Layanan Call Me to Hajj (Sebuah Perspektif Berhaji)

Berthawaf pada Ka'bah


Berhaji ke Baitulloh yang merupakan rukun Islam kelima menjadi dambaan setiap muslim di seluruh penjuru dunia. Indonesia yang disebut sebagai negara berkembang dengan angka kemiskinan yang tinggi ternyata justru menjadi negara dengan jumlah jamaah haji terbesar sepanjang masa di antara semua negara di dunia. Pendaftaran haji pada update awal bulan november ini di wilayah Kebumen menunjukkan angka antrian 23 tahun. Sungguh merupakan sebuah bukti kemakmuran dan antusias masyarakat muslim di Indonesia.

Banyak masyarakat yang begitu mendambakan kesempatan berhaji namun hanya menjadi sebuah mimpi bagi mereka. Latar belakang ekonomi menjadi alasan yang aling dominan yang berlaku. Beberapa anggota masyarakat yang mampu namun belum melakukan pendaftaran beralasan merasa belum pantas untuk melakukan ibadah haji. Sungguh hal yang ironis dikala orang yang tidak mampu bermimpi dan berusaha keras agar dapat mencapai harapan mereka, orang yang mampu dengan santai tidak memanfaatkan apa yang telah mereka miliki, dan terus mengumpulkan semakin banyak harta tanpa berusaha menyalurkannya untuk hal keagamaan atau sosial.

Hal yang perlu diperhatikan adalah konsep haji sebagai sebuah kewajiban dan rukun Islam. Seorang muslim yang hendak berhaji harus paham betul dengan haji yang akan dijalaninya sebagai bentuk peribadahan. Banyaknya motivasi dan dorongan beberapa orang dan media terkadang hanya sekedar mendorong untuk berhaji tanpa memprhatikannya sebagai sebuah ibadah, sehingga banyak diantara jamaah yang merasakan berhaji seperti sebuah rekreasi ke luar negeri, menelusuri jejak tempat Nabi berdakwah.

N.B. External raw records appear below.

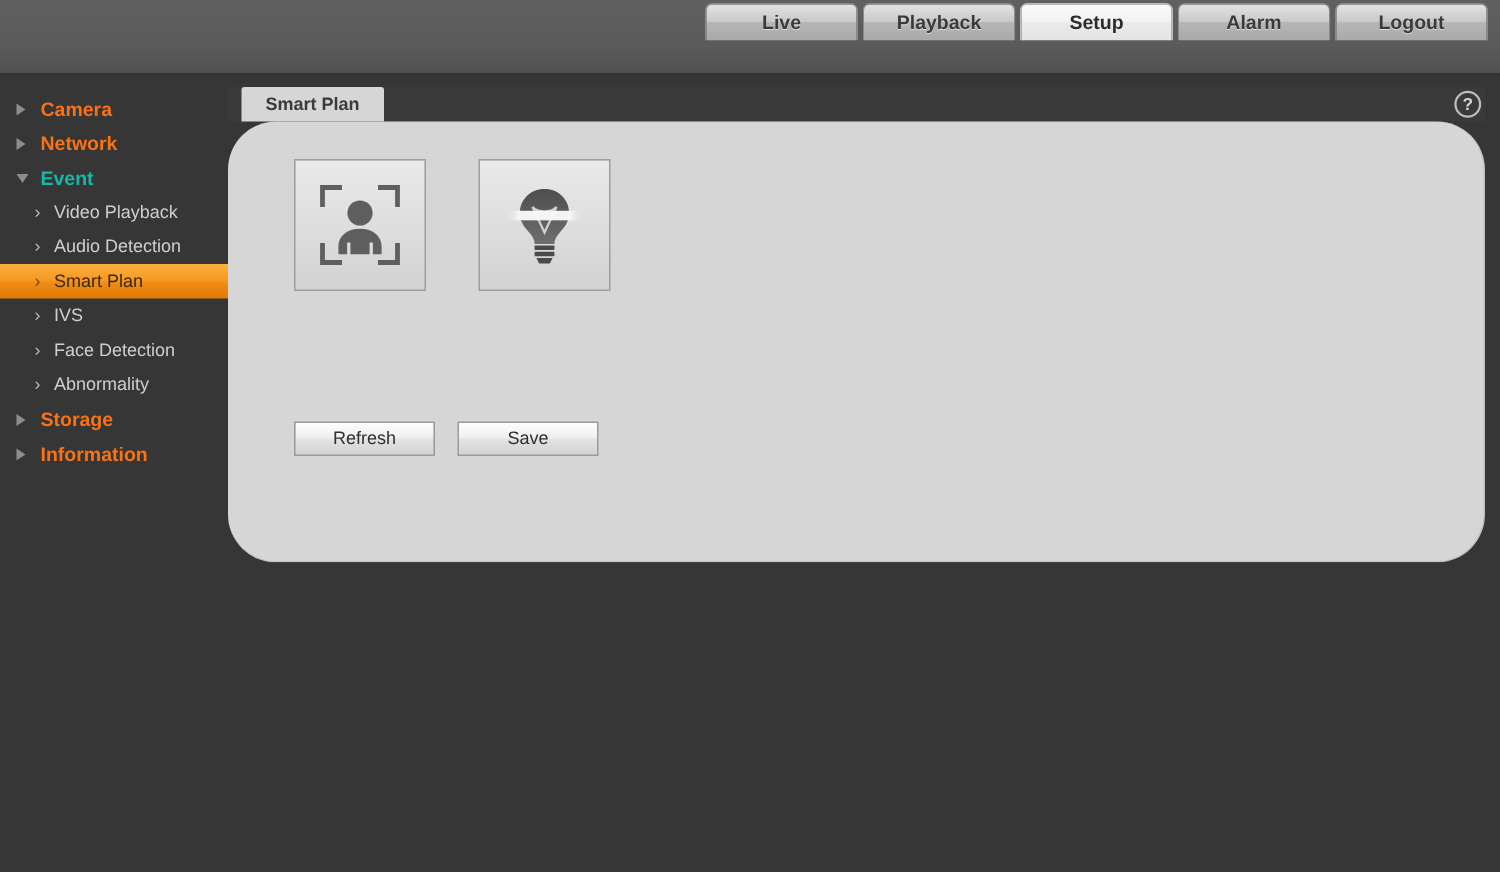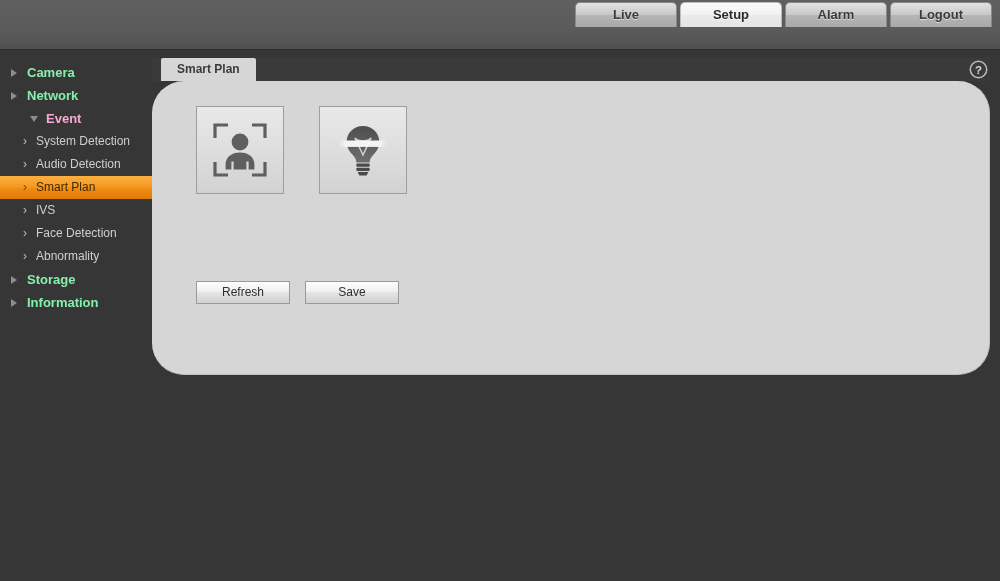--- a/index.html
+++ b/index.html
@@ -226,6 +226,7 @@
 
   <div class="topnav">
     <div class="tab">Live</div>
+    <div class="tab">Playback</div>
     <div class="tab active">Setup</div>
     <div class="tab">Alarm</div>
     <div class="tab">Logout</div>

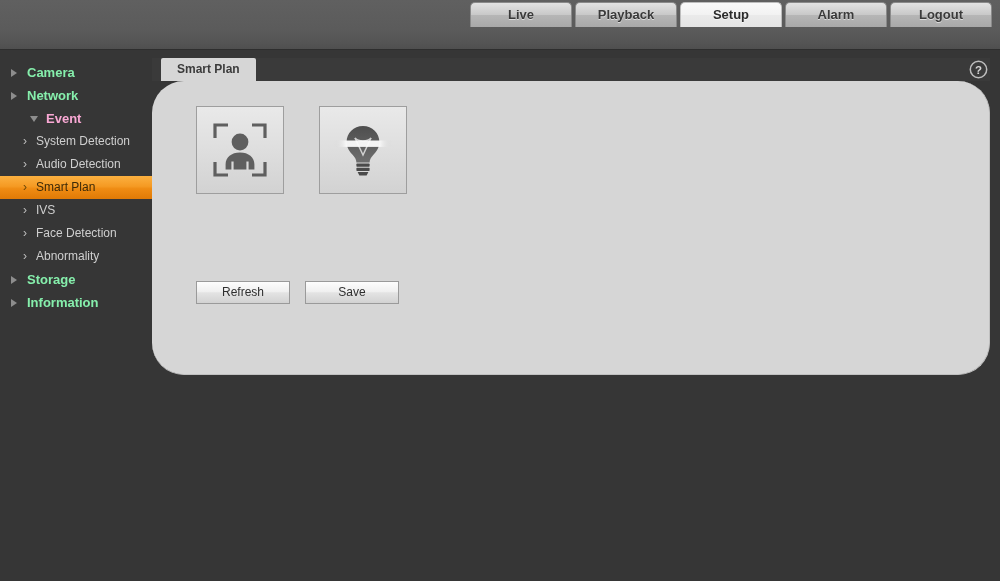--- a/index.html
+++ b/index.html
@@ -82,7 +82,7 @@
     padding-left: 27px;
     font-size: 13px;
     font-weight: bold;
-    color: #86efac;
+    color: #f97316;
     cursor: pointer;
     user-select: none;
   }

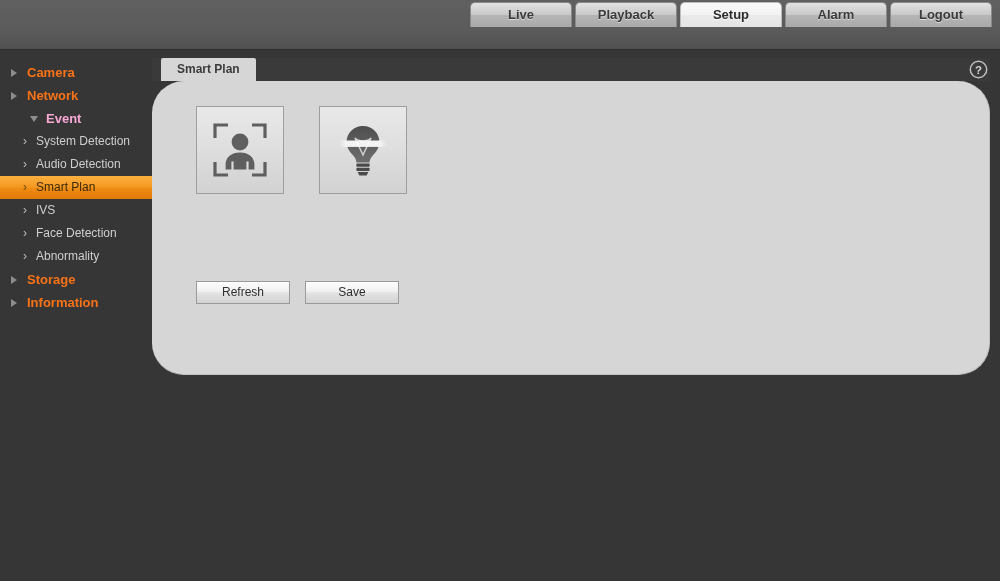--- a/index.html
+++ b/index.html
@@ -86,7 +86,7 @@
     cursor: pointer;
     user-select: none;
   }
-  .nav-group-head.expanded { color: #f9a8d4; font-weight: bold; margin-left: 19px; }
+  .nav-group-head.expanded { color: #14b8a6; font-weight: bold; }
   .nav-group-head .tri {
     position: absolute;
     left: 11px; top: 50%;

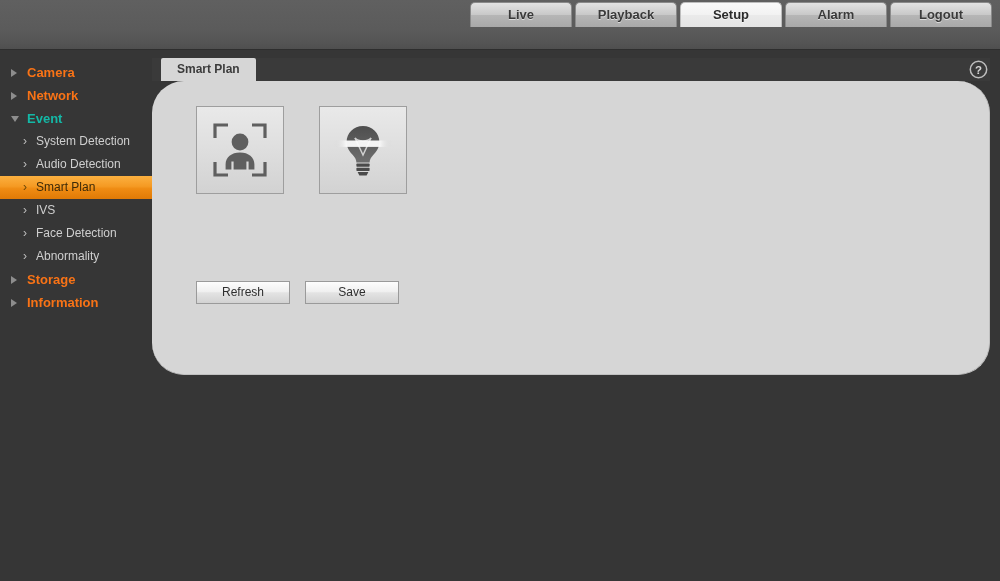--- a/index.html
+++ b/index.html
@@ -253,7 +253,7 @@
 
   <div class="nav-sub">
     <span class="chev">›</span>
-    <span>System Detection</span>
+    <span>Video Playback</span>
   </div>
 
   <div class="nav-sub">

Dalam kriteria wajib berhaji, seorang muslim dikatakan berkewajiban ketika dia (berusaha menjadi) mampu untuk memenuhi beberapa manasik (peribadahan) haji.Ketika seorang muslim sudah memiliki niat berhaji, dia sudah sedang mempersiapkan diri untuk menjadi mampu dan berkewajiban berhaji. Ini adalah langkah awal layanan Call Me to Hajj. Dengan niat tersebut, dia telah mengusahakan koneksi panggilan haji dari dalam dirinya. Hal ini penting diusahakan melihat kewajiban seorang hamba adalah berikhtiar. Dengan melakukan hal tersebut, hamba tidak serta merta pasrah atas nasib yang dijalankan kepadanya.

Hal yang masih ambigu dalam pembahasan niat adalah beberapa aspek penyusunnya. Banyak orang mengatakan :"saya sih ingin berhaji, tapi saya kan tidak mampu..",
Sebuah keinginan belum dapat dikatakan sebagai sebuah niat. Ada selisih makna antara keinginan dan kemauan, dan niat bersumber dari kemauan,bukan keinginan. Sumber keinginan adalah aqal, sedangkan sumber kemauan adalah hati. Sebuah keinginan selalu mempertimbangkan banyak aspek lahir yang cenderung menghambat proses perwujudannya. Sebuah kemauan hanya mempertimbangkan hal positif dan kemajuan hal yang akan dijalankan. Sebuah keinginan pasti akan berakhir dengan kekecewaan meski hal yang diinginkan terwujud. Keinginan yang terwujud akan memberikan kepuasan yang sebenarnya bersifat sementara karena akan diikuti oleh keinginan yang lain. Sebuah kemauan akan berakhir pada keikhlasan dan ketenangan hati baik hal yang dijalankan tercapai atau tidak tercapai.Orientasi kemauan bukan pada sebuah titik hasil pencapaian

Langkah awal yang dilakukan adalah dengan memahami konsep suatu hal sebagai sebuah tanggung jawab diri (baca : peribadahan). Segala sesuatu dilihat sebagai bentuk peribadahan hamba kepada Sang Khaliq. Ketika semua nampak sebagai jalan ibadah, ketika suatu hal memberikan interaksi, maka akan timbul reaksi yang sangat halus ke dalam sanubari. Hati akan memberikan respon terhadap hal tersebut secara bertahap menjadi semakin kuat dan akan  menjadi sebuah kemauan. Ketika kemauan ini disertai dengan beberapa langkah yang berkaitan dengan perihal haji, maka akan dikatakan sebagai niat berhaji.

Pertahankan hal tersebut sebagai niat, dan tunggulah layanan Call Me to Hajj tersebut direspon.